- Your objective -
Which lines in the data below contain the word "macOS全平台兼容"? Copy each of them.

[Entries taken from a collection]

▬▬▬

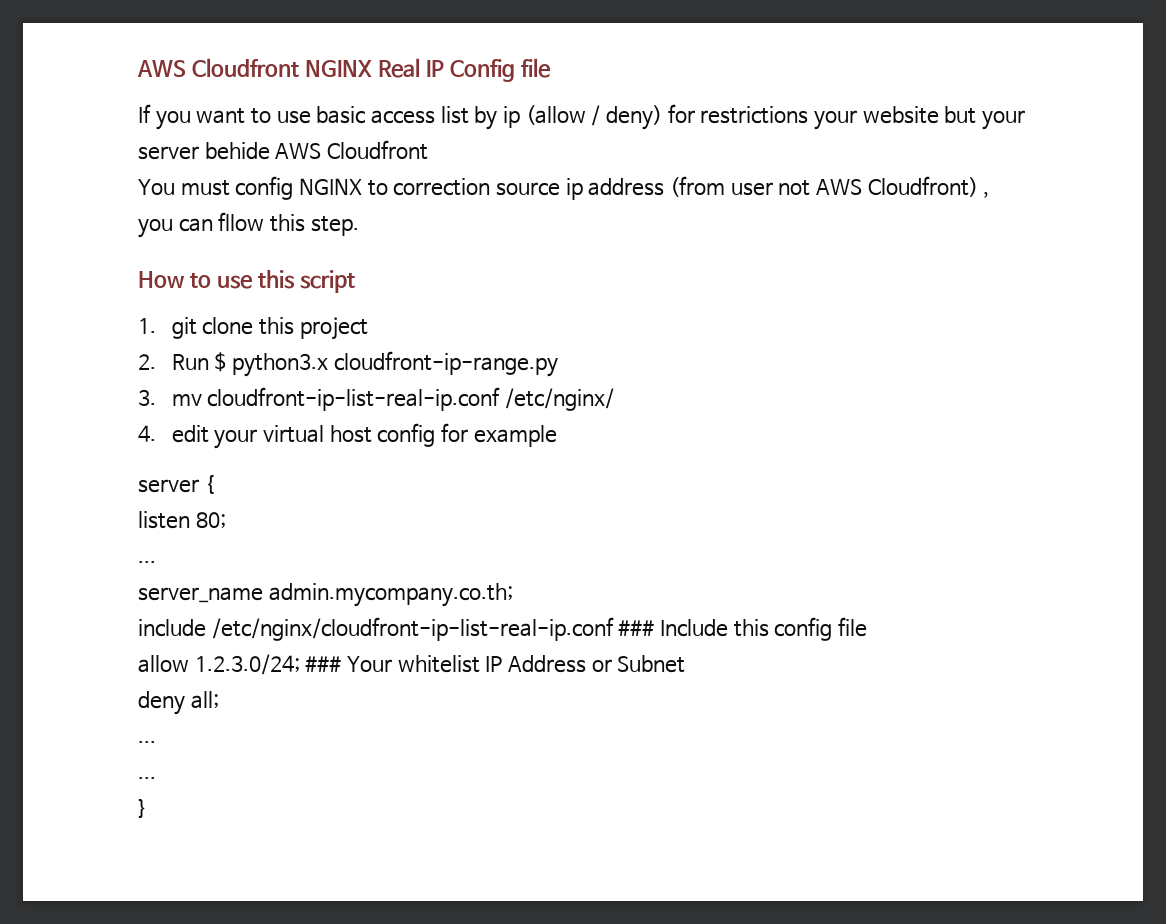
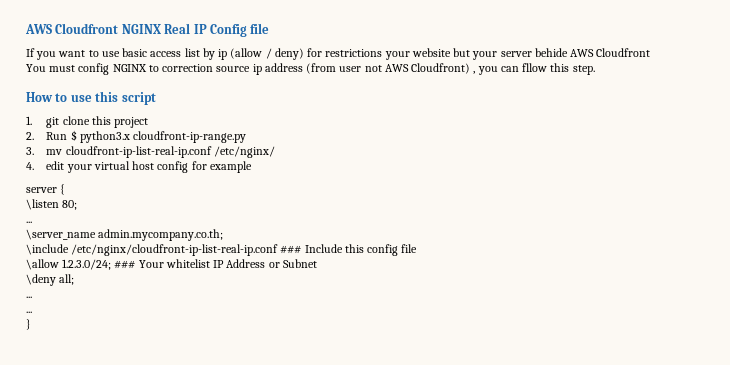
- listen 80;
+ \listen 80;
- server_name admin.mycompany.co.th;
+ \server_name admin.mycompany.co.th;
- include /etc/nginx/cloudfront-ip-list-real-ip.conf ### Include this config file
+ \include /etc/nginx/cloudfront-ip-list-real-ip.conf ### Include this config file
- allow 1.2.3.0/24; ### Your whitelist IP Address or Subnet
+ \allow 1.2.3.0/24; ### Your whitelist IP Address or Subnet
- deny all;
+ \deny all;

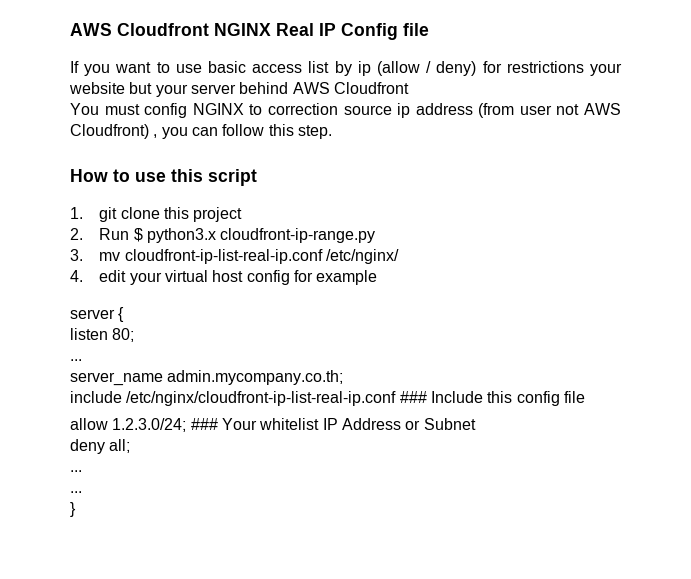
- If you want to use basic access list by ip (allow / deny) for restrictions your website but your server behide AWS Cloudfront
+ If you want to use basic access list by ip (allow / deny) for restrictions your website but your server behind AWS Cloudfront
- You must config NGINX to correction source ip address (from user not AWS Cloudfront) , you can fllow this step.
+ You must config NGINX to correction source ip address (from user not AWS Cloudfront) , you can follow this step.
- \listen 80;
+ listen 80;
- \server_name admin.mycompany.co.th;
+ server_name admin.mycompany.co.th;
- \include /etc/nginx/cloudfront-ip-list-real-ip.conf ### Include this config file
+ include /etc/nginx/cloudfront-ip-list-real-ip.conf ### Include this config file
- \allow 1.2.3.0/24; ### Your whitelist IP Address or Subnet
+ allow 1.2.3.0/24; ### Your whitelist IP Address or Subnet
- \deny all;
+ deny all;

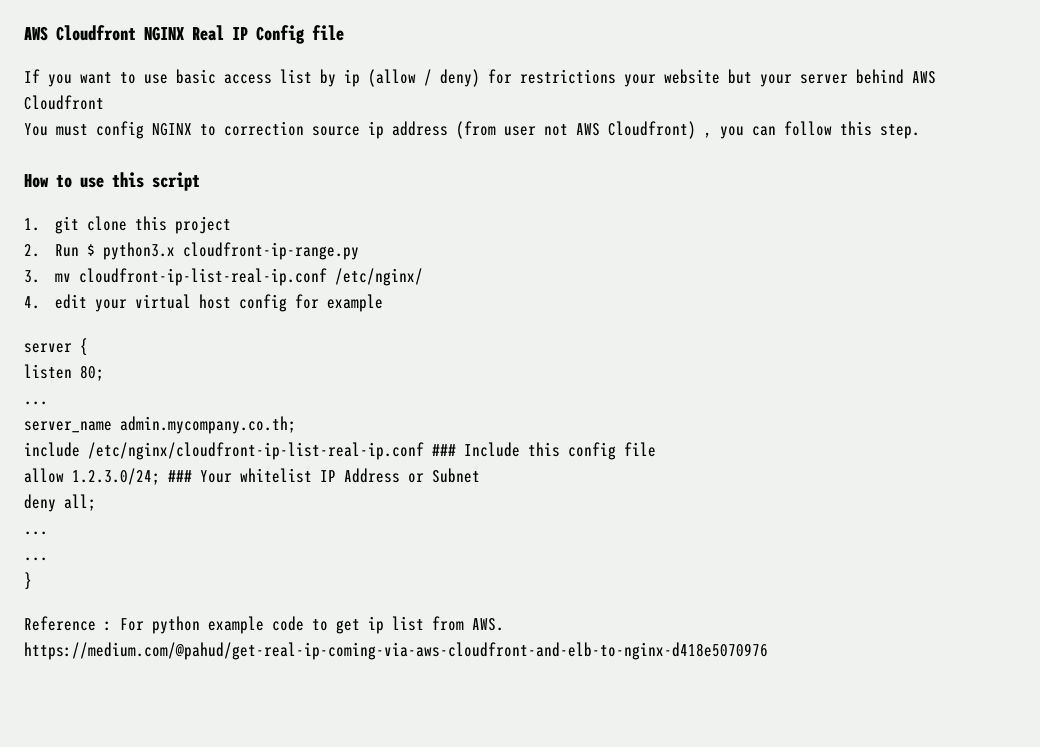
+ Reference : For python example code to get ip list from AWS. https://medium.com/@pahud/get-real-ip-coming-via-aws-cloudfront-and-elb-to-nginx-d418e5070976

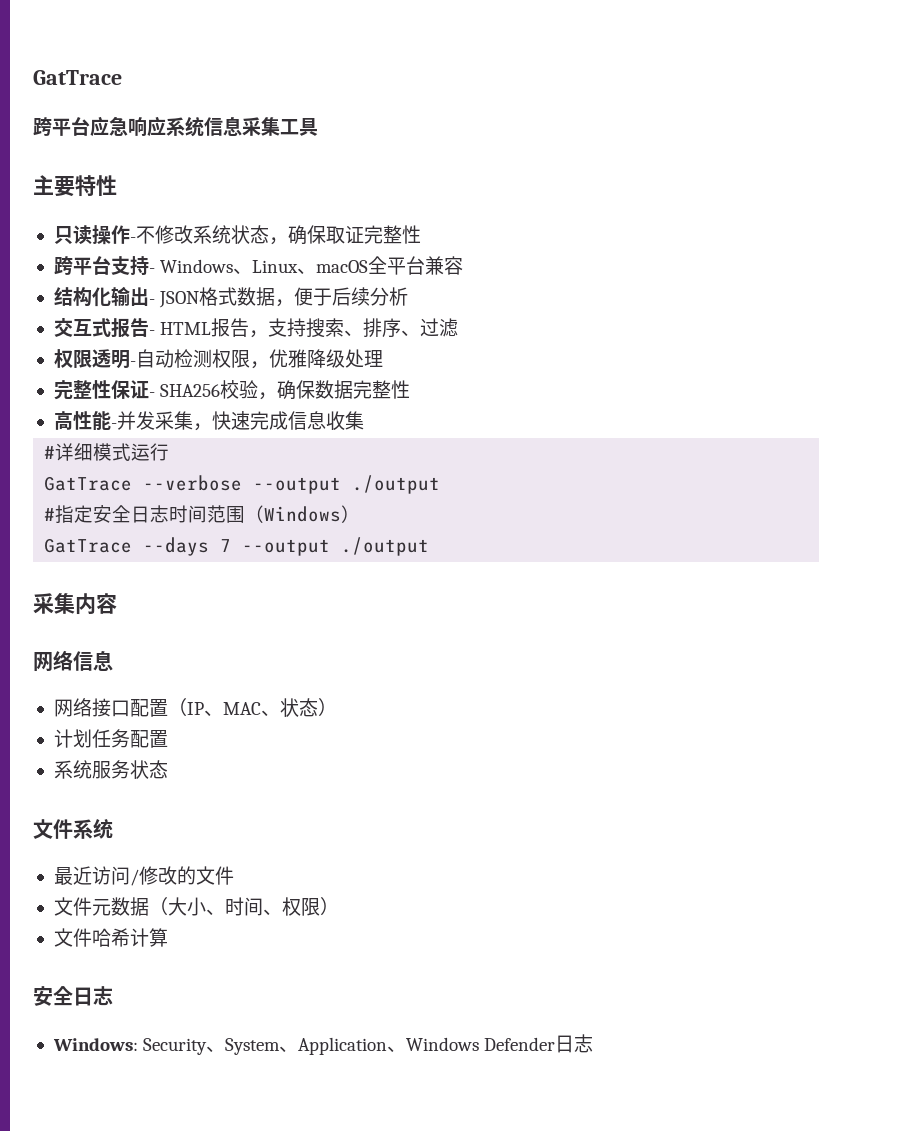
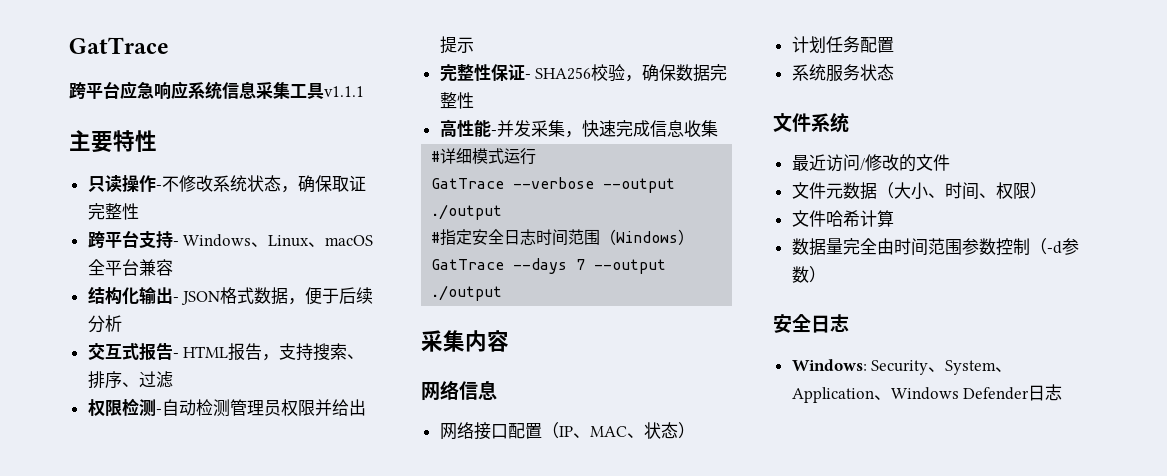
- 跨平台应急响应系统信息采集工具
+ 跨平台应急响应系统信息采集工具v1.1.1
- 权限透明-自动检测权限，优雅降级处理
+ 权限检测-自动检测管理员权限并给出提示
+ 数据量完全由时间范围参数控制（-d参数）

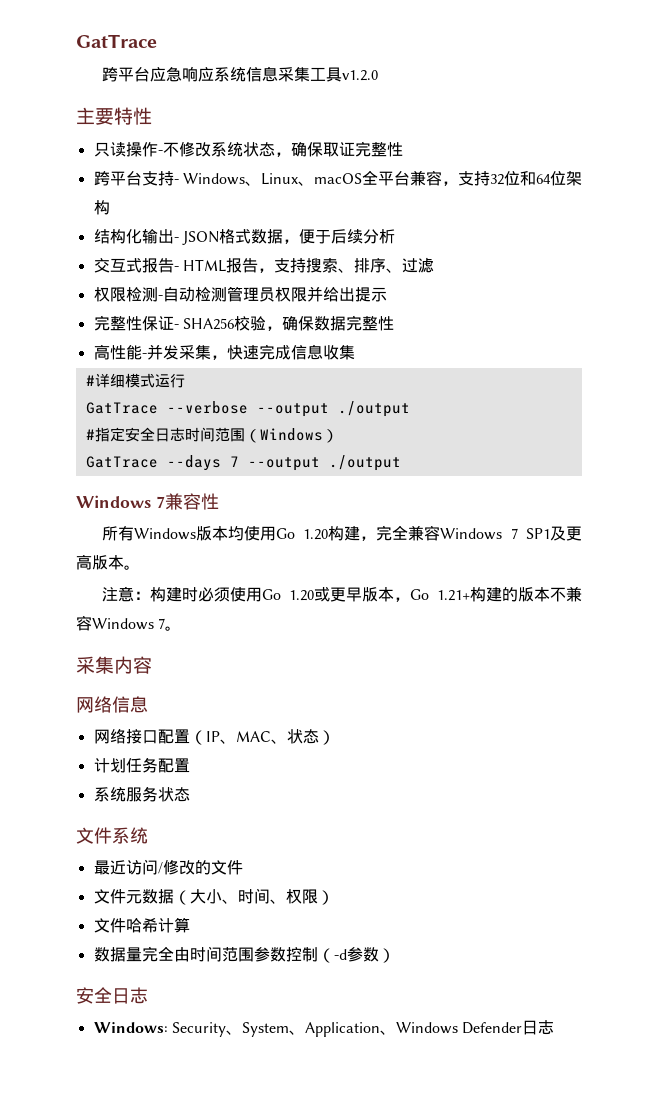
- 跨平台应急响应系统信息采集工具v1.1.1
+ 跨平台应急响应系统信息采集工具v1.2.0
- 跨平台支持- Windows、Linux、macOS全平台兼容
+ 跨平台支持- Windows、Linux、macOS全平台兼容，支持32位和64位架构
+ Windows 7兼容性
+ 所有Windows版本均使用Go 1.20构建，完全兼容Windows 7 SP1及更高版本。
+ 注意：构建时必须使用Go 1.20或更早版本，Go 1.21+构建的版本不兼容Windows 7。

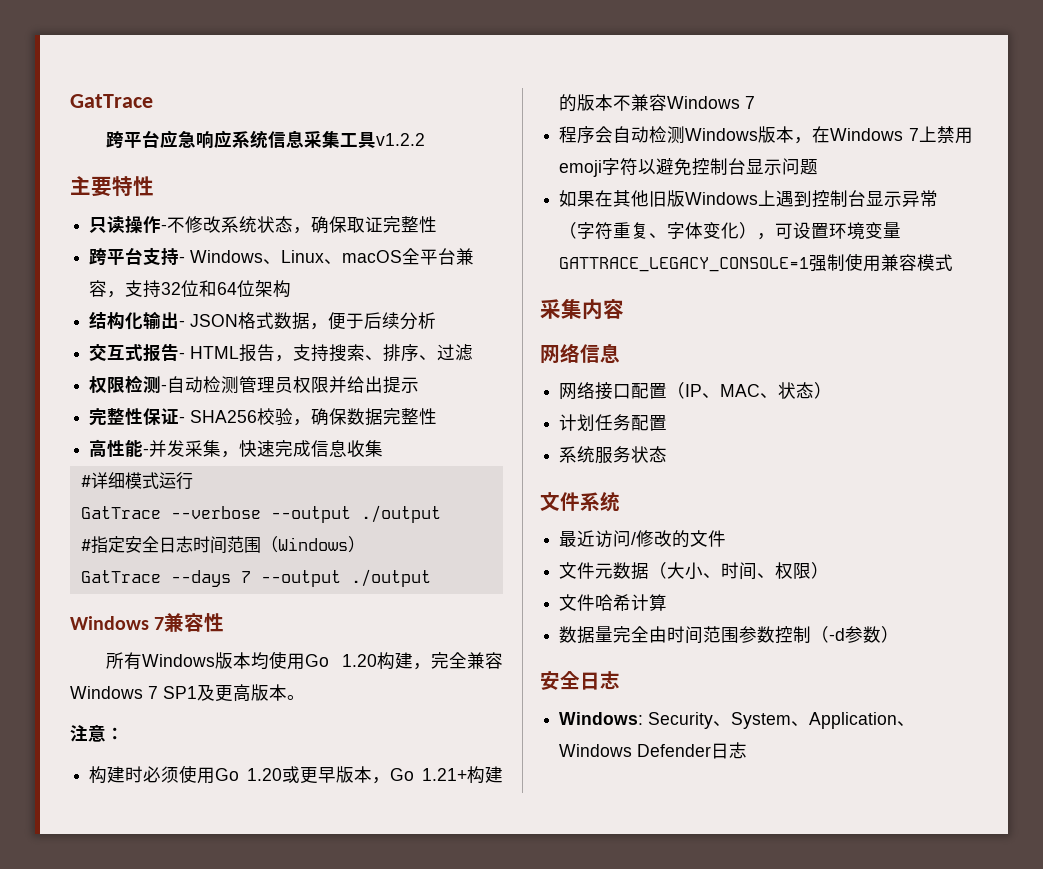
- 跨平台应急响应系统信息采集工具v1.2.0
+ 跨平台应急响应系统信息采集工具v1.2.2
- 注意：构建时必须使用Go 1.20或更早版本，Go 1.21+构建的版本不兼容Windows 7。
+ 注意：
+ 构建时必须使用Go 1.20或更早版本，Go 1.21+构建的版本不兼容Windows 7
+ 程序会自动检测Windows版本，在Windows 7上禁用emoji字符以避免控制台显示问题
+ 如果在其他旧版Windows上遇到控制台显示异常（字符重复、字体变化），可设置环境变量GATTRACE_LEGACY_CONSOLE=1强制使用兼容模式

▬▬▬

- Output for this exercise -
- 跨平台支持- Windows、Linux、macOS全平台兼容
+ 跨平台支持- Windows、Linux、macOS全平台兼容，支持32位和64位架构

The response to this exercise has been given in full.